** Opening Provided material block **
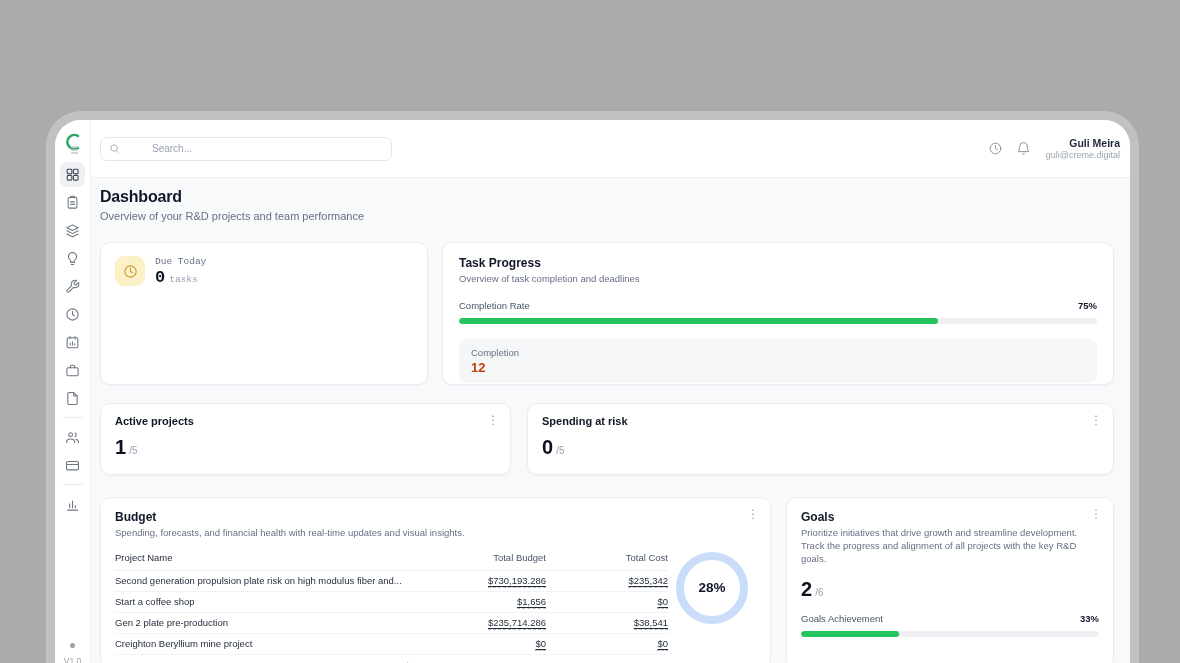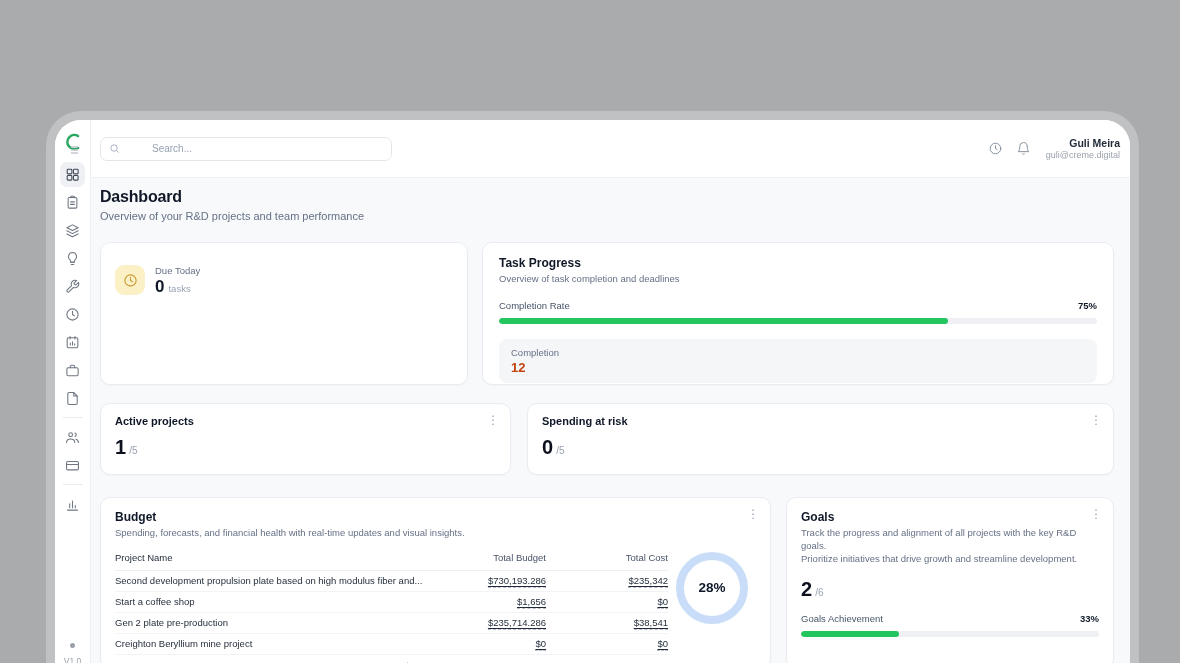--- a/index.html
+++ b/index.html
@@ -65,21 +65,21 @@
   .row2 { margin-top:18px; gap:16px; }
   .row3 { margin-top:22px; gap:15px; }
   .card {
     background:#fff; border:1px solid #e9ecf0; border-radius:10px;
     box-shadow:0 1px 2px rgba(16,24,40,0.03); position:relative;
   }
   .card-title { font-size:12px; font-weight:700; color:#101828; }
   .card-sub { font-size:9.5px; color:#667085; margin-top:3px; line-height:1.35; }
   .kebab { position:absolute; top:10px; right:11px; font-size:12px; color:#98a2b3; cursor:pointer; line-height:1; letter-spacing:0; }
   
-  .card-due { width:368px; height:143px; padding:22px 14px; }
+  .card-due { width:328px; height:143px; padding:13px 14px;font-family:Liberation Mono, monospace; }
   .due-inner { display:flex; align-items:flex-start; }
   .due-iconbox { width:30px; height:30px; border-radius:9px; background:#fcf0c7; display:flex; align-items:center; justify-content:center; flex-shrink:0; }
   .due-iconbox svg { width:15px; height:15px; stroke:#c9962e; stroke-width:1.7; fill:none; stroke-linecap:round; }
   .due-text { margin-left:10px; }
   .mini-label { font-size:9.5px; color:#667085; }
   .due-valrow { margin-top:1px; display:flex; align-items:baseline; }
   .due-val { font-size:17px; font-weight:800; color:#101828; }
   .due-unit { font-size:9.5px; color:#98a2b3; margin-left:4px; }
   
   .card-task { flex:1; height:143px; padding:13px 16px; }
@@ -323,21 +323,21 @@
           <div class="kebab">⋮</div>
           <div class="card-sub">Spending, forecasts, and financial health with real-time updates and visual insights.</div>
           <div class="budget-body">
             <div class="budget-table">
               <div class="bt-head">
                 <div class="bt-name">Project Name</div>
                 <div class="bt-budget">Total Budget</div>
                 <div class="bt-cost">Total Cost</div>
               </div>
               <div class="bt-row">
-                <div class="bt-name">Second development propulsion plate based on high modulus fiber and...</div>
+                <div class="bt-name">Second generation propulsion plate risk on high modulus fiber and...</div>
                 <div class="bt-budget"><span class="bt-val">$730,193.286</span></div>
                 <div class="bt-cost"><span class="bt-val">$235,342</span></div>
               </div>
               <div class="bt-row">
                 <div class="bt-name">Start a coffee shop</div>
                 <div class="bt-budget"><span class="bt-val">$1,656</span></div>
                 <div class="bt-cost"><span class="bt-val">$0</span></div>
               </div>
               <div class="bt-row">
                 <div class="bt-name">Gen 2 plate pre-production</div>
@@ -356,22 +356,22 @@
                 <span>28%</span>
               </div>
             </div>
           </div>
         </div>
 
         <div class="card card-goals">
           <div class="card-title">Goals</div>
           <div class="kebab">⋮</div>
           <div class="card-sub">
+            <span style="display:block;">Prioritize initiatives that drive growth and streamline development.</span>
             <span style="display:block;">Track the progress and alignment of all projects with the key R&amp;D goals.</span>
-            <span style="display:block;">Prioritize initiatives that drive growth and streamline development.</span>
           </div>
           <div class="goals-valrow">
             <span class="stat-val">2</span>
             <span class="stat-total">/6</span>
           </div>
           <div class="ga-row">
             <span class="cr-label">Goals Achievement</span>
             <span class="cr-val">33%</span>
           </div>
           <div class="bar-track">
** Closing Provided material block **
## Work required:
Leaving the pictures behind, return every line above exactly.

## Response below:
--- a/index.html
+++ b/index.html
@@ -65,21 +65,21 @@
   .row2 { margin-top:18px; gap:16px; }
   .row3 { margin-top:22px; gap:15px; }
   .card {
     background:#fff; border:1px solid #e9ecf0; border-radius:10px;
     box-shadow:0 1px 2px rgba(16,24,40,0.03); position:relative;
   }
   .card-title { font-size:12px; font-weight:700; color:#101828; }
   .card-sub { font-size:9.5px; color:#667085; margin-top:3px; line-height:1.35; }
   .kebab { position:absolute; top:10px; right:11px; font-size:12px; color:#98a2b3; cursor:pointer; line-height:1; letter-spacing:0; }
   
-  .card-due { width:368px; height:143px; padding:22px 14px; }
+  .card-due { width:328px; height:143px; padding:13px 14px;font-family:Liberation Mono, monospace; }
   .due-inner { display:flex; align-items:flex-start; }
   .due-iconbox { width:30px; height:30px; border-radius:9px; background:#fcf0c7; display:flex; align-items:center; justify-content:center; flex-shrink:0; }
   .due-iconbox svg { width:15px; height:15px; stroke:#c9962e; stroke-width:1.7; fill:none; stroke-linecap:round; }
   .due-text { margin-left:10px; }
   .mini-label { font-size:9.5px; color:#667085; }
   .due-valrow { margin-top:1px; display:flex; align-items:baseline; }
   .due-val { font-size:17px; font-weight:800; color:#101828; }
   .due-unit { font-size:9.5px; color:#98a2b3; margin-left:4px; }
   
   .card-task { flex:1; height:143px; padding:13px 16px; }
@@ -323,21 +323,21 @@
           <div class="kebab">⋮</div>
           <div class="card-sub">Spending, forecasts, and financial health with real-time updates and visual insights.</div>
           <div class="budget-body">
             <div class="budget-table">
               <div class="bt-head">
                 <div class="bt-name">Project Name</div>
                 <div class="bt-budget">Total Budget</div>
                 <div class="bt-cost">Total Cost</div>
               </div>
               <div class="bt-row">
-                <div class="bt-name">Second development propulsion plate based on high modulus fiber and...</div>
+                <div class="bt-name">Second generation propulsion plate risk on high modulus fiber and...</div>
                 <div class="bt-budget"><span class="bt-val">$730,193.286</span></div>
                 <div class="bt-cost"><span class="bt-val">$235,342</span></div>
               </div>
               <div class="bt-row">
                 <div class="bt-name">Start a coffee shop</div>
                 <div class="bt-budget"><span class="bt-val">$1,656</span></div>
                 <div class="bt-cost"><span class="bt-val">$0</span></div>
               </div>
               <div class="bt-row">
                 <div class="bt-name">Gen 2 plate pre-production</div>
@@ -356,22 +356,22 @@
                 <span>28%</span>
               </div>
             </div>
           </div>
         </div>
 
         <div class="card card-goals">
           <div class="card-title">Goals</div>
           <div class="kebab">⋮</div>
           <div class="card-sub">
+            <span style="display:block;">Prioritize initiatives that drive growth and streamline development.</span>
             <span style="display:block;">Track the progress and alignment of all projects with the key R&amp;D goals.</span>
-            <span style="display:block;">Prioritize initiatives that drive growth and streamline development.</span>
           </div>
           <div class="goals-valrow">
             <span class="stat-val">2</span>
             <span class="stat-total">/6</span>
           </div>
           <div class="ga-row">
             <span class="cr-label">Goals Achievement</span>
             <span class="cr-val">33%</span>
           </div>
           <div class="bar-track">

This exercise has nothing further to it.